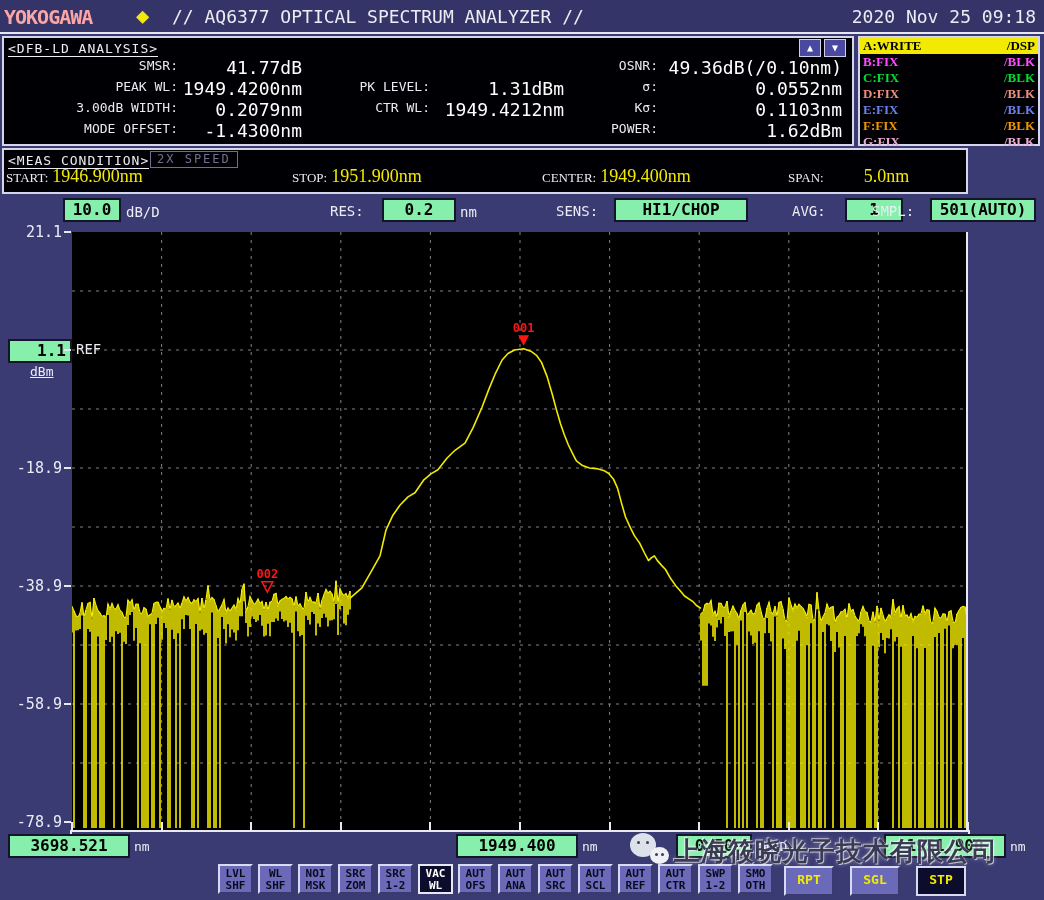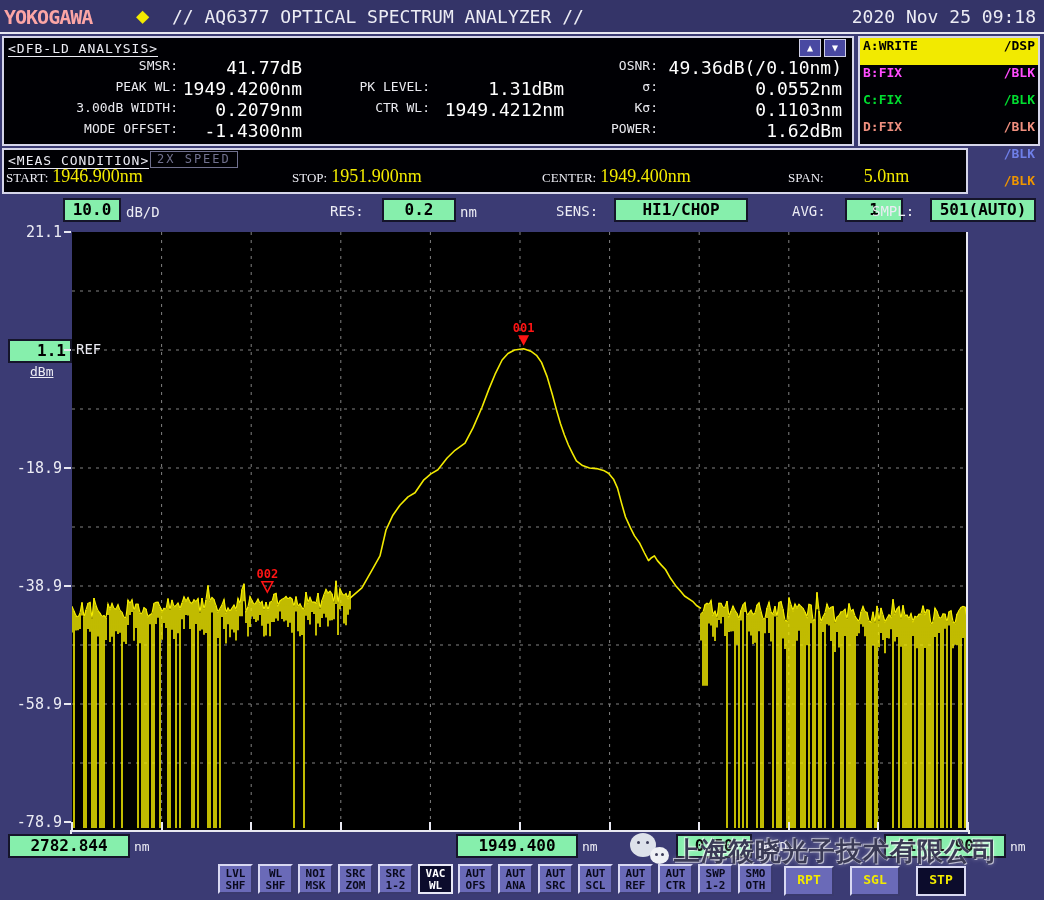--- a/index.html
+++ b/index.html
@@ -20,22 +20,22 @@
                margin:2px 0 0 4px;letter-spacing:1px;}
   #arrow-btns{right:198px;top:39px;display:flex;gap:3px;}
   .arrow-btn{width:20px;height:16px;background:#4949a2;border:1px solid #cfcfe8;color:#fff;
              font-size:10px;text-align:center;line-height:15px;}
   #analysis-grid{left:8px;top:58px;display:grid;width:836px;
                  grid-template-columns:172px 122px 130px 132px 96px 182px;align-items:end;}
   #analysis-grid .lab{color:#e9e9ef;font-size:13px;text-align:right;padding:0 2px 2px 0;height:21px;box-sizing:border-box;}
   #analysis-grid .val{color:#ffffff;font-size:18px;text-align:right;height:21px;line-height:20px;}
   
   #legend-panel{left:858px;top:36px;width:178px;height:106px;}
-  .legend-row{display:flex;justify-content:space-between;padding:0 3px;height:27px;
-              font-size:13px;font-weight:bold;line-height:15px;}
+  .legend-row{display:flex;justify-content:space-between;padding:0 3px;height:16px;
+              font-size:13px;font-weight:bold;line-height:15px;font-family:Liberation Serif, serif;}
   
   #meas-panel{left:2px;top:148px;width:962px;height:42px;}
   #speed-badge{left:150px;top:151px;border:1px solid #70708e;color:#70708e;font-size:12px;
                padding:0 6px;letter-spacing:2px;line-height:15px;}
   #meas-values{left:0;top:165px;width:958px;height:24px;}
   .meas-item{position:absolute;bottom:2px;display:flex;align-items:baseline;font-family:Liberation Serif, serif;}
   .meas-item .lab{color:#ececf4;font-size:13px;}
   .meas-item .val{color:#f2ea00;font-size:18px;margin-left:4px;}
   .meas-item:nth-child(1){left:6px;}
   .meas-item:nth-child(2){left:292px;}
@@ -278,21 +278,21 @@
     <div class="btick" style="left: 698.2px;"></div>
     <div class="btick" style="left: 787.8px;"></div>
     <div class="btick" style="left: 877.4px;"></div>
     <div class="btick" style="left: 967px;"></div>
   </div>
 <div class="abs" id="axis-base"></div>
 <div class="abs" id="axis-drop-l"></div>
 <div class="abs" id="axis-drop-r"></div>
 <div class="abs" id="plot-right-border"></div>
 
-<div class="abs wbox" id="xstart-box">2782.844</div>
+<div class="abs wbox" id="xstart-box">3698.521</div>
 <div class="abs unit" id="xstart-unit">nm</div>
 <div class="abs wbox" id="xcenter-box">1949.400</div>
 <div class="abs unit" id="xcenter-unit">nm</div>
 <div class="abs wbox" id="xdiv-box">0.50</div>
 <div class="abs unit" id="xdiv-unit">nm/D</div>
 <div class="abs wbox" id="xstop-box">1951.900</div>
 <div class="abs unit" id="xstop-unit">nm</div>
 
 <div class="abs" id="softkeys">
     <div class="softkey">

- _What you are asked to do_: Take every line from the records that holds "xstop" and copy it down.

- _Solution for this task_:
 <div class="abs wbox" id="xstop-box">1951.900</div>
 <div class="abs unit" id="xstop-unit">nm</div>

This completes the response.